Dunn, I. & Koes, D. R. Exploring Discrete Flow Matching for 3D De Novo Molecule Generation. Preprint at https://doi.org/10.48550/arXiv.2411.16644 (2024).

Environment Setup

You can build the environment using the following commands, assuming you have mamba installed. You could also use conda if you want.

mamba env create -f environment.yml
mamba activate flowmol
pip install -e ./

Using FlowMol3

The easiest way to start using trained models is like so:

import flowmol
model = flowmol.load_pretrained().cuda().eval() # load model
sampled_molecules = model.sample_random_sizes(n_molecules=10, n_timesteps=250) # sample molecules
rdkit_mols = [ mol.rdkit_mol for mol in sampled_molecules ] # convert to rdkit molecules

The pretrained models that are available for use are described in the trained models readme and can also be listed with help(flowmol.load_pretrained). flowmol.load_pretrained will download trained models at runtime if they are not already present in the flowmol/trained_models/ directory. You can manually download all available trained models following the instructions in the trained models readme.

Notebook Example

There is a notebook example available here. The notebook contents won't render on github because it includes py3dmol visualizations. You can view the notebook contents on google colab but you won't be able to run the notebook there because the environment is not set up. You can run the notebook locally after setting up the environment as described above.
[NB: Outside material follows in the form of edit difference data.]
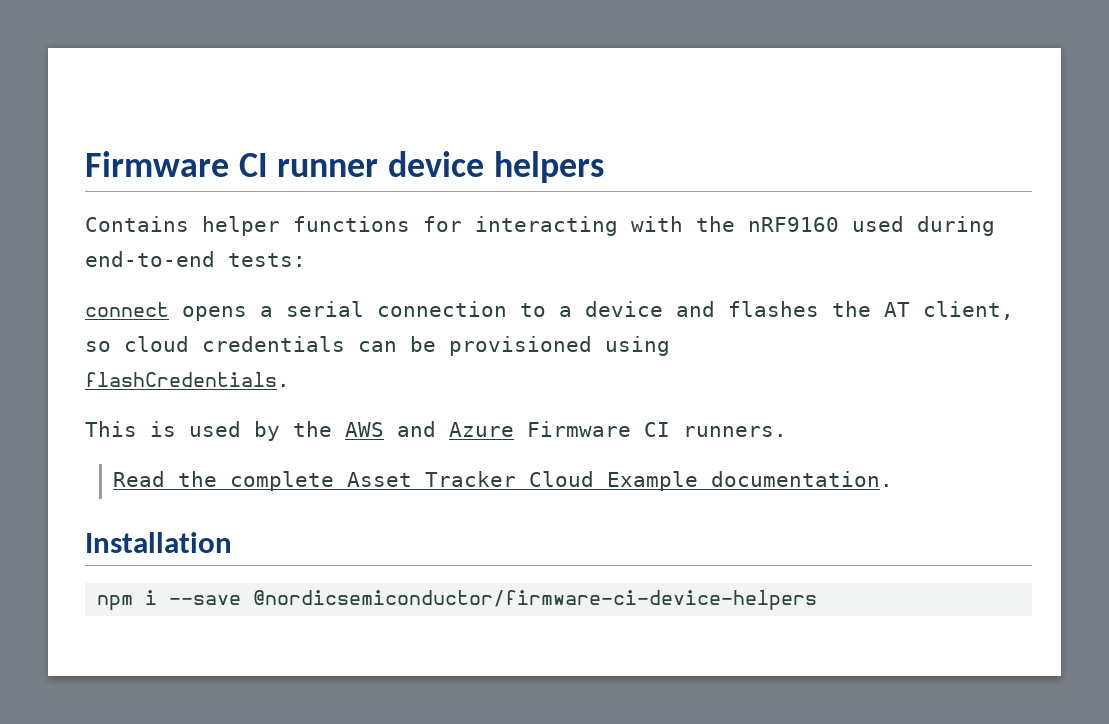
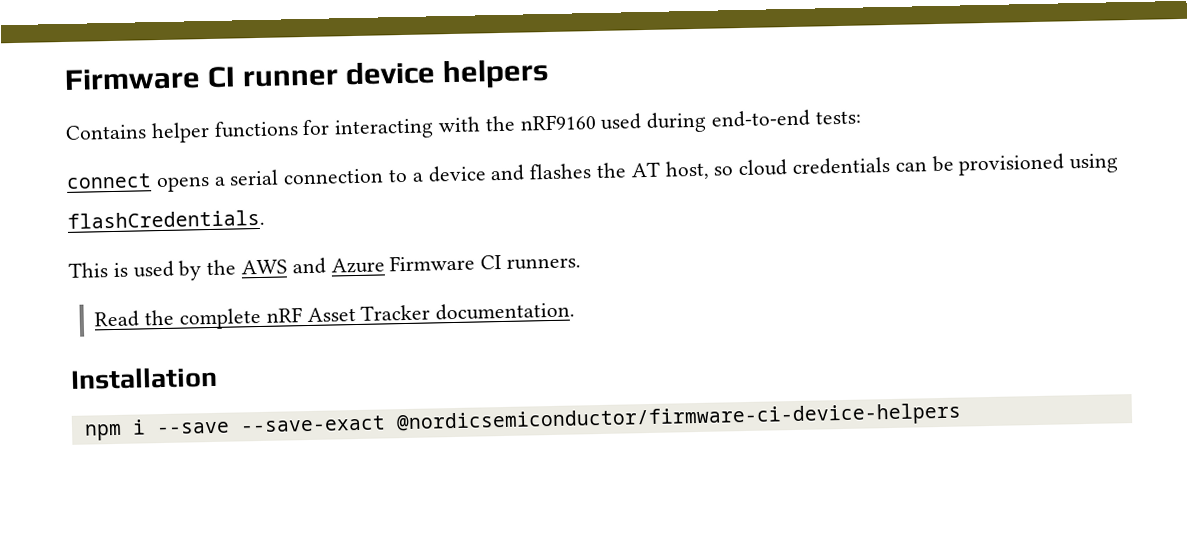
[923,301,1014,320] client, -> [664,160,710,180] host,
(335, 481) none -> [265,307,303,323] nRF
[529,471,699,491] Cloud Example -> (431, 312) none
(242, 600) none -> [239,415,386,433] --save-exact

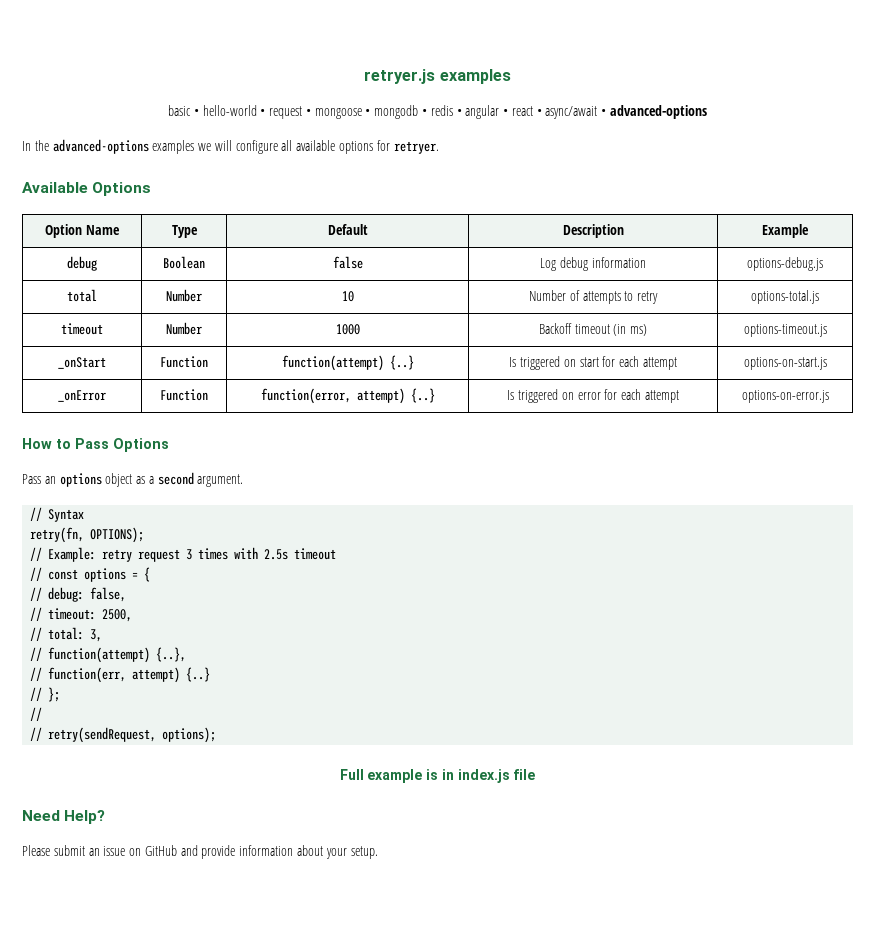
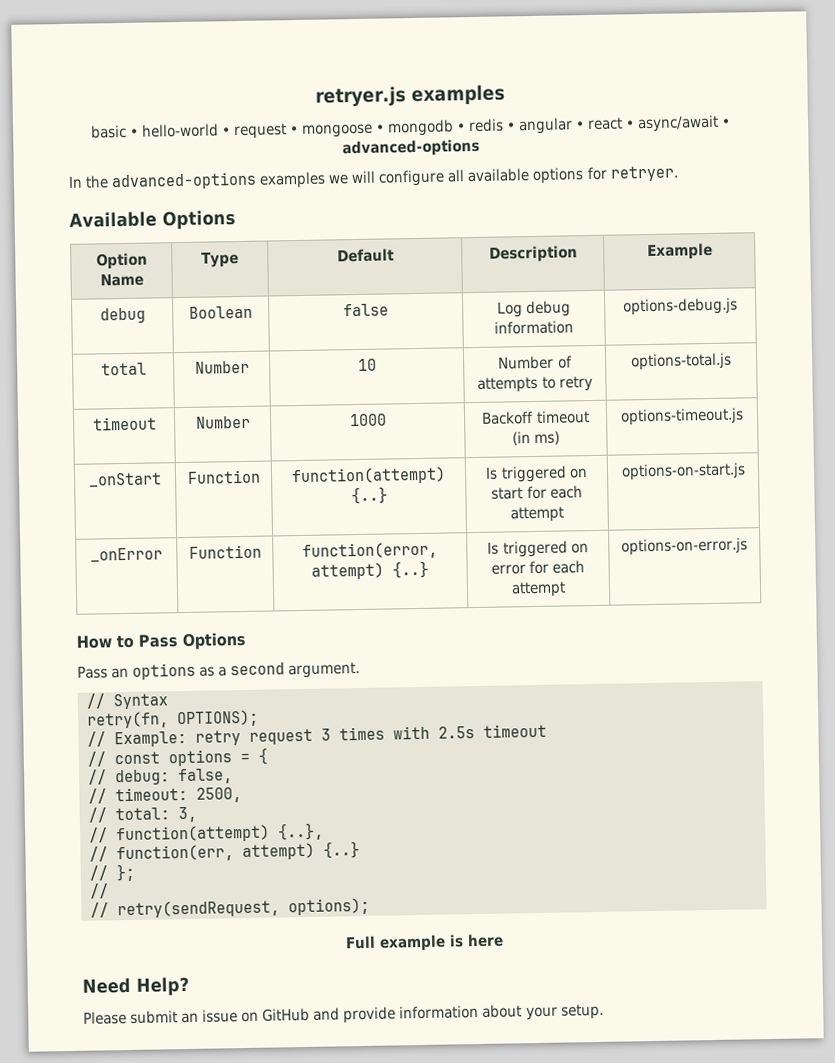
[105,473,133,487] object -> (197, 671) none
[441,769,536,783] in index.js file -> [467,933,504,948] here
How we define a model (config files)

Specifications of the model and the data that the model is trained on are all packaged into one config file. The config files are just yaml files. Once you setup your config file, you pass it as input to the data processing scripts in addition to the training scripts. An example config file is provided at configs/dev.yml. This example config file also has some helpful comments in it describing what the different parameters mean.
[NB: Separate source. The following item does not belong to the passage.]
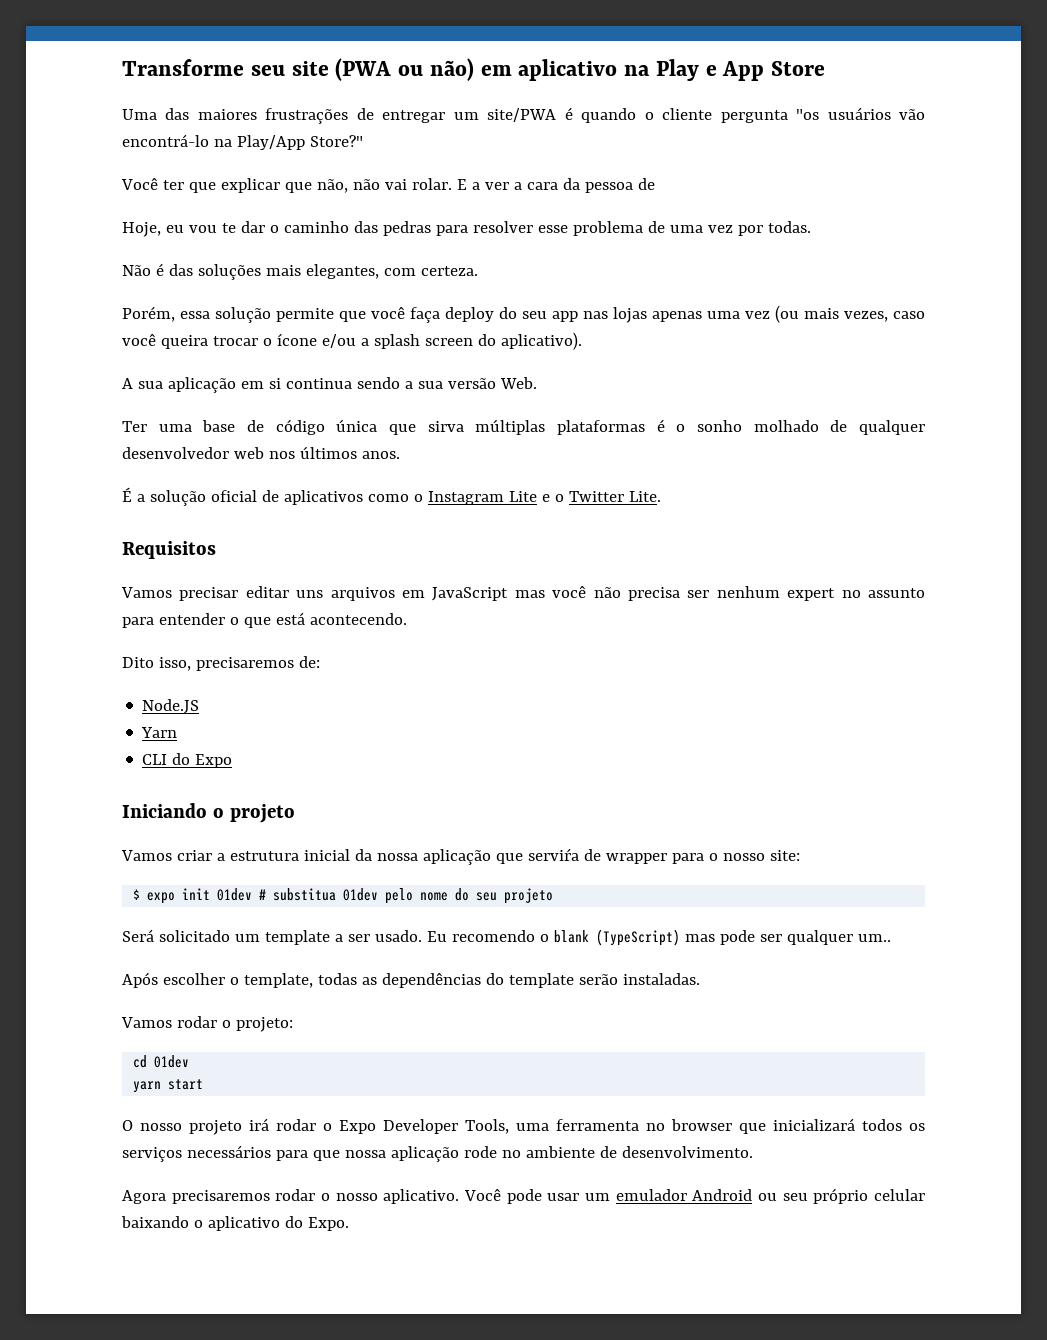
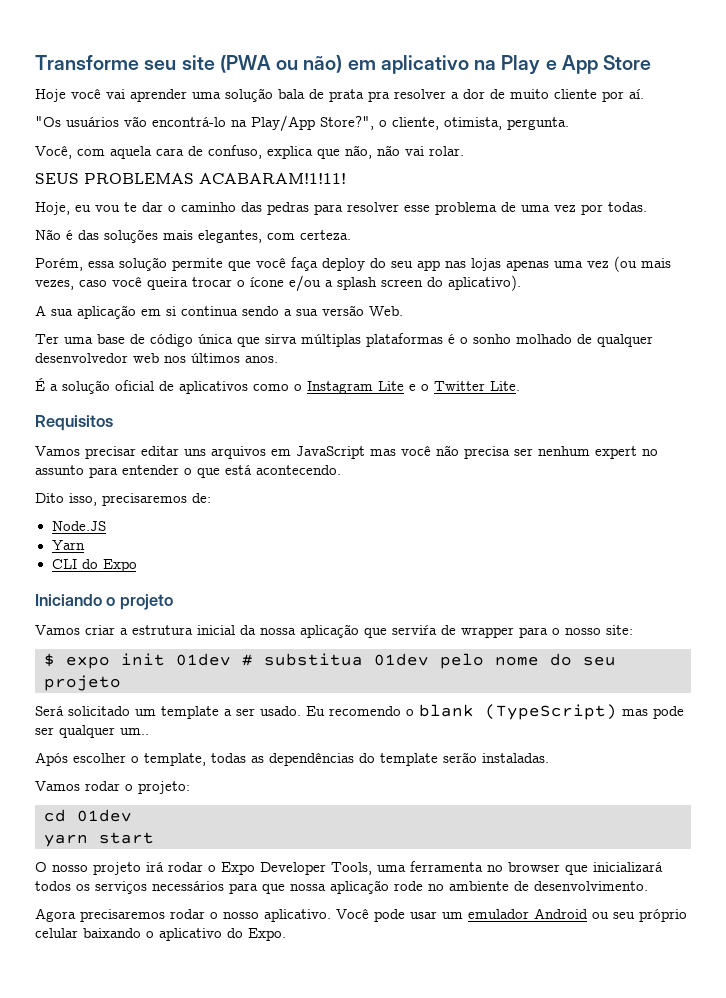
[122,107,820,124] Uma das maiores frustrações de entregar um site/PWA é quando o cliente pergunta "os -> [35,88,644,102] [35,116,61,127] Hoje você vai aprender uma solução bala de prata pra resolver a dor de muito cliente por aí. // "Os
[309,135,363,147] [121,178,280,193] Store?" // Você ter que explicar -> [320,116,569,130] [35,145,313,159] Store?", o cliente, otimista, pergunta. // Você, com aquela cara de confuso, explica
[456,178,655,193] E a ver a cara da pessoa de -> [35,173,346,184] // SEUS PROBLEMAS ACABARAM!1!11!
Actual config files used to train models presented in the paper are available in the flowmol/trained_models/ directory.

Note, you don't have to reprocess the dataset for every model you train, as long as the models you are training contain the same parameters under the dataset section of the config file.

Sampling

In addition to the sampling example provided in the "Using FlowMol3" section, you can also sample from a trained model using the test.py script which has some extra features built into it like returning sampling trajectories and computing metrics on the generated molecules. To sample from a trained model, using test.py, pass a trained model directory or a checkpoint with the --model_dir or --checkpoint arguments, respectively. Also noteably the --reos_raw argument will write a file containing all the raw results on the functional group and ring systems analysis.
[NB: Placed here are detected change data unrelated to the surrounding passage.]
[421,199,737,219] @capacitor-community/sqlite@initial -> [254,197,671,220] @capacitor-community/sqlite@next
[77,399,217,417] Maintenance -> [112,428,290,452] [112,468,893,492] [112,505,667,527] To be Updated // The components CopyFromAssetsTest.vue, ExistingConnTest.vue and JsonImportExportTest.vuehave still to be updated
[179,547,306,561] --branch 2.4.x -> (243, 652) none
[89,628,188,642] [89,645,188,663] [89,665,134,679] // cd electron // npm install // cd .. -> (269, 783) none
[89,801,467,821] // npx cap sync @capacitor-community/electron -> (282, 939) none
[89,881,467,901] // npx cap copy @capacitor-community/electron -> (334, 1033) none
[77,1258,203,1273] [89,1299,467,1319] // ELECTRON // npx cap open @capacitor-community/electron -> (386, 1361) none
Here's an example command to sample from a trained model:

python test.py --model_dir=flowmol/trained_models/flowmol3 --n_mols=100 --output_file=brand_new_molecules.sdf

The output file, if specified, must be an SDF file. If not specified, sampled molecules will be written to the model directory. You can also have the script produce a molecule for every integration step to see the evolution of the molecule over time by adding the --xt_traj and/or --ep_traj flag. You can compute all of the metrics reported in the paper by adding the --metrics flag.

Reproducing paper results

Run the test.py script as described above using the model to get an sdf file of molecules. Use the --metrics flag to compute all metrics in the paper except for the GFN2-xtb energy minimization; this will cause metrics to be written to the same directory as the output file. The energy minimization is done using fm3_evals/geometry/xtb_optimization.py and fm3_evals/geometry/rmsd_energy.py.

Datasets

Our workflow for datasets is:

  1. download the raw dataset
  2. process the dataset using one of the process_<dataset>.py scripts. these scripts accept a config file as input. You can use one of the config files packaged with the trained models in the trained_models/ directory.
  3. now you will be able to train a model using the processed dataset, as long as the dataset configuration in the config file you use to train the model matches the dataset configuration in the config file you used to process the dataset.

GEOM-Drugs

We use the dataset files created by MiDi. Run the following command from the root of this repository to download the geom-drugs dataset:

wget -r -np -nH --cut-dirs=2 --reject "index.html*" -P data/ https://bits.csb.pitt.edu/files/geom_raw/

Then, from the root of this repository, run these commands to process the geom dataset:

python process_geom.py data/geom_raw/train_data.pickle --config=configs/flowmol3.yml
python process_geom.py data/geom_raw/test_data.pickle --config=configs/flowmol3.yml
python process_geom.py data/geom_raw/val_data.pickle --config=configs/flowmol3.yml

Note that these commands assumed you have downloaded our trained models as described above.

Training

Run the train.py script. You can either pass a config file, or you can pass a trained model checkpoint for resuming. Note in the latter case, the script assumes the checkpoint is inside of a directory that contains a config file. To see the expected file structure of a model directory, refer to the trained models readme. Here's an example command to train a model:

python train.py --config=configs/flowmol3.yml